— TASK DESCRIPTION —
Scan the records for lines with the word "Dark", and copy every such line.

— GIVEN ENTRIES —
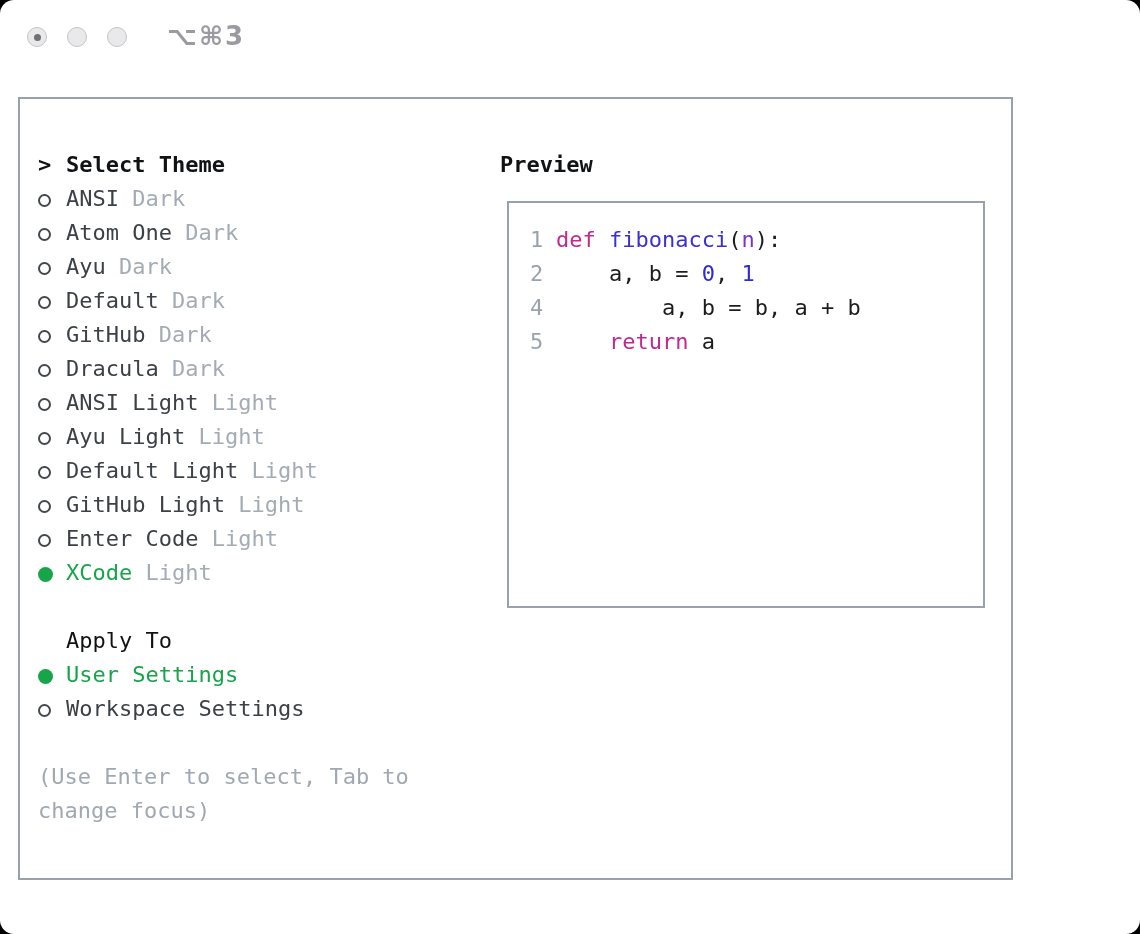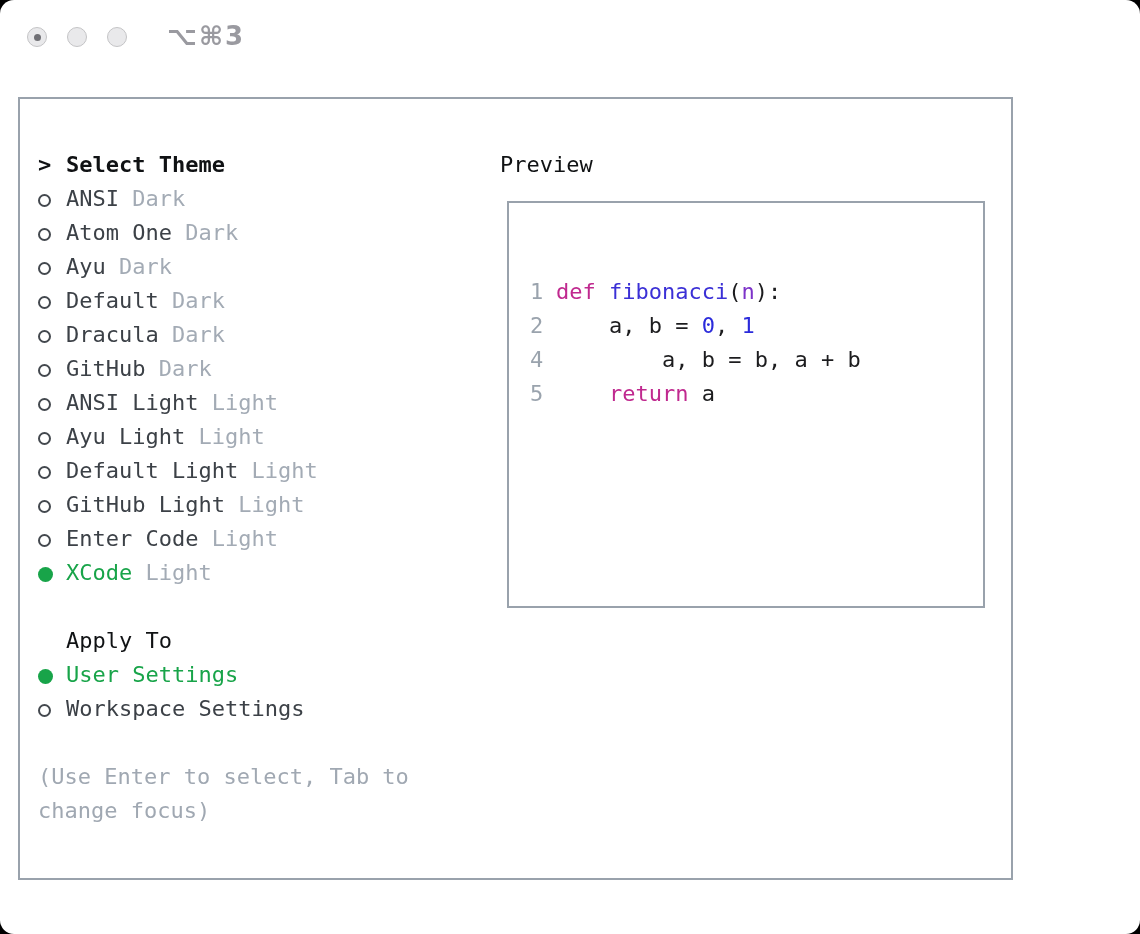--- a/index.html
+++ b/index.html
@@ -33,7 +33,7 @@
   .hint{color:var(--hint,#A0A8B2);}
   
   .preview-title{position:absolute;left:480px;top:49px;height:34px;line-height:34px;
-    font-size:22px;font-weight:normal;color:var(--title,#101214);}
+    font-size:22px;font-weight:bold;color:var(--title,#101214);}
   .preview-box{position:absolute;left:487px;top:102px;width:474px;height:403px;
     border:2px solid var(--border,#99A2AC);box-sizing:content-box;background:#fff;overflow:hidden;}
   .codewrap{padding:72px 8px 48px 21px;}

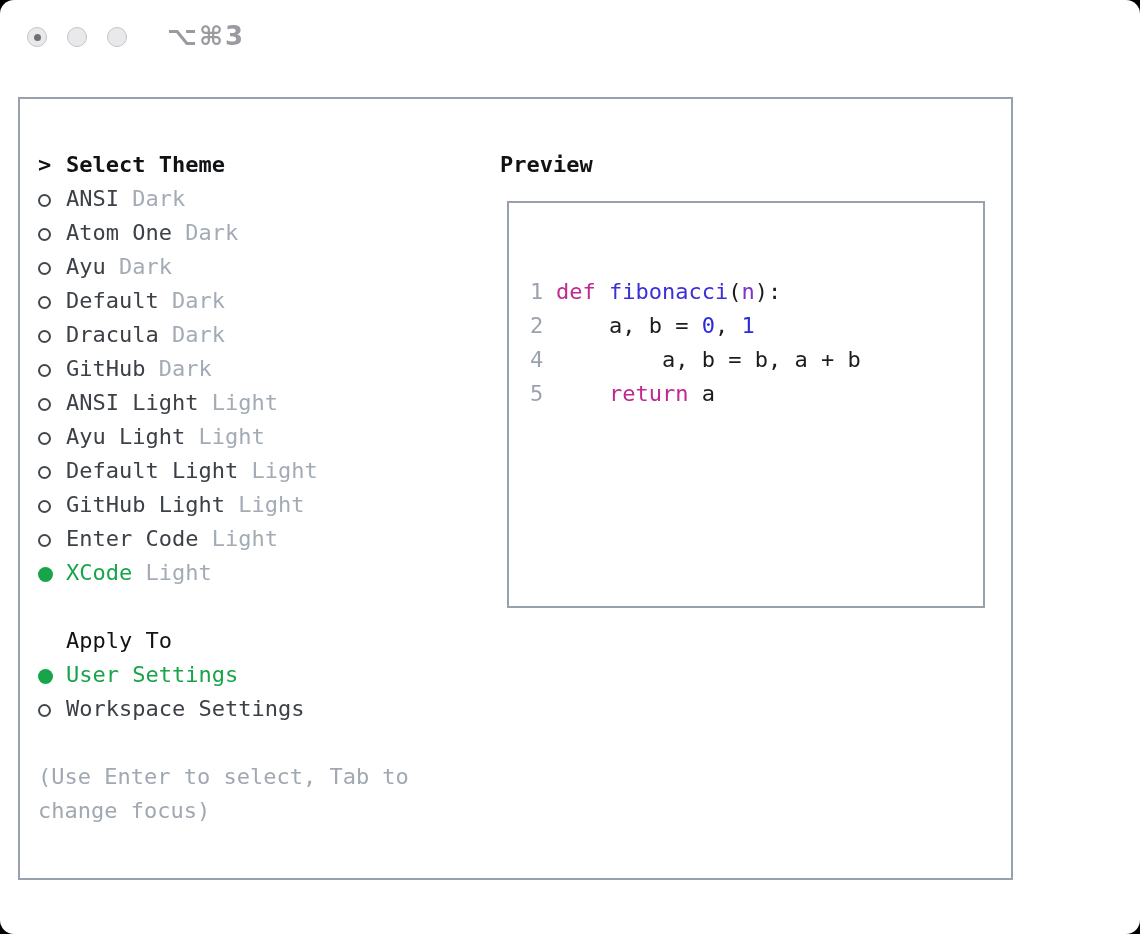--- a/index.html
+++ b/index.html
@@ -36,7 +36,7 @@
     font-size:22px;font-weight:bold;color:var(--title,#101214);}
   .preview-box{position:absolute;left:487px;top:102px;width:474px;height:403px;
     border:2px solid var(--border,#99A2AC);box-sizing:content-box;background:#fff;overflow:hidden;}
-  .codewrap{padding:72px 8px 48px 21px;}
+  .codewrap{padding:20px 8px 48px 21px;}
   .code-row{height:34px;line-height:34px;font-size:22px;white-space:pre;color:var(--plain,#1C1C1E);}
   .ln{display:inline-block;width:26px;color:var(--gray_ln,#9AA3AD);}
   .tk-plain{color:var(--plain,#1C1C1E);}

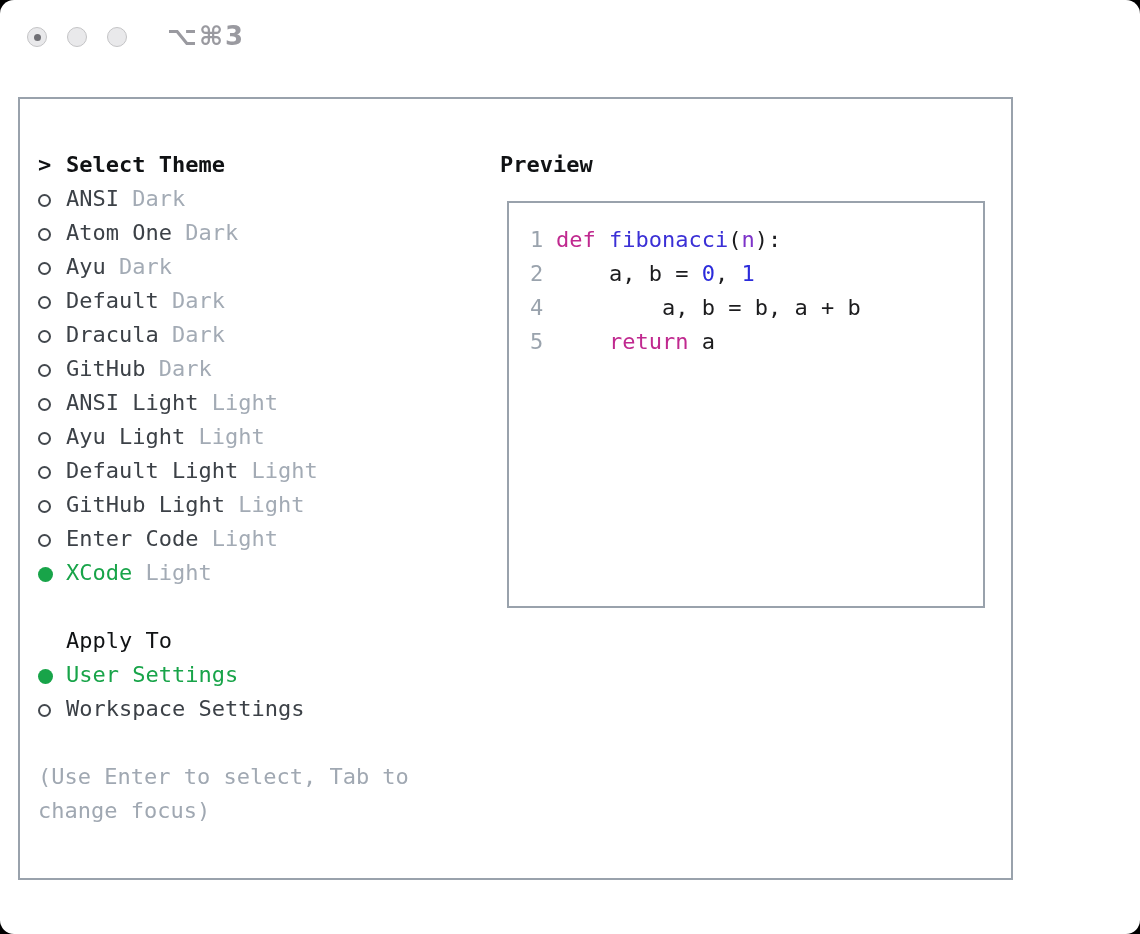--- a/index.html
+++ b/index.html
@@ -69,8 +69,8 @@
           <div class="row"><span class="marker"><span class="radio"></span></span><span>Atom One</span><span class="suffix"> Dark</span></div>
           <div class="row"><span class="marker"><span class="radio"></span></span><span>Ayu</span><span class="suffix"> Dark</span></div>
           <div class="row"><span class="marker"><span class="radio"></span></span><span>Default</span><span class="suffix"> Dark</span></div>
+          <div class="row"><span class="marker"><span class="radio"></span></span><span>GitHub</span><span class="suffix"> Dark</span></div>
           <div class="row"><span class="marker"><span class="radio"></span></span><span>Dracula</span><span class="suffix"> Dark</span></div>
-          <div class="row"><span class="marker"><span class="radio"></span></span><span>GitHub</span><span class="suffix"> Dark</span></div>
           <div class="row"><span class="marker"><span class="radio"></span></span><span>ANSI Light</span><span class="suffix"> Light</span></div>
           <div class="row"><span class="marker"><span class="radio"></span></span><span>Ayu Light</span><span class="suffix"> Light</span></div>
           <div class="row"><span class="marker"><span class="radio"></span></span><span>Default Light</span><span class="suffix"> Light</span></div>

— RESULT BELOW —
           <div class="row"><span class="marker"><span class="radio"></span></span><span>Atom One</span><span class="suffix"> Dark</span></div>
           <div class="row"><span class="marker"><span class="radio"></span></span><span>Ayu</span><span class="suffix"> Dark</span></div>
           <div class="row"><span class="marker"><span class="radio"></span></span><span>Default</span><span class="suffix"> Dark</span></div>
+          <div class="row"><span class="marker"><span class="radio"></span></span><span>GitHub</span><span class="suffix"> Dark</span></div>
           <div class="row"><span class="marker"><span class="radio"></span></span><span>Dracula</span><span class="suffix"> Dark</span></div>
-          <div class="row"><span class="marker"><span class="radio"></span></span><span>GitHub</span><span class="suffix"> Dark</span></div>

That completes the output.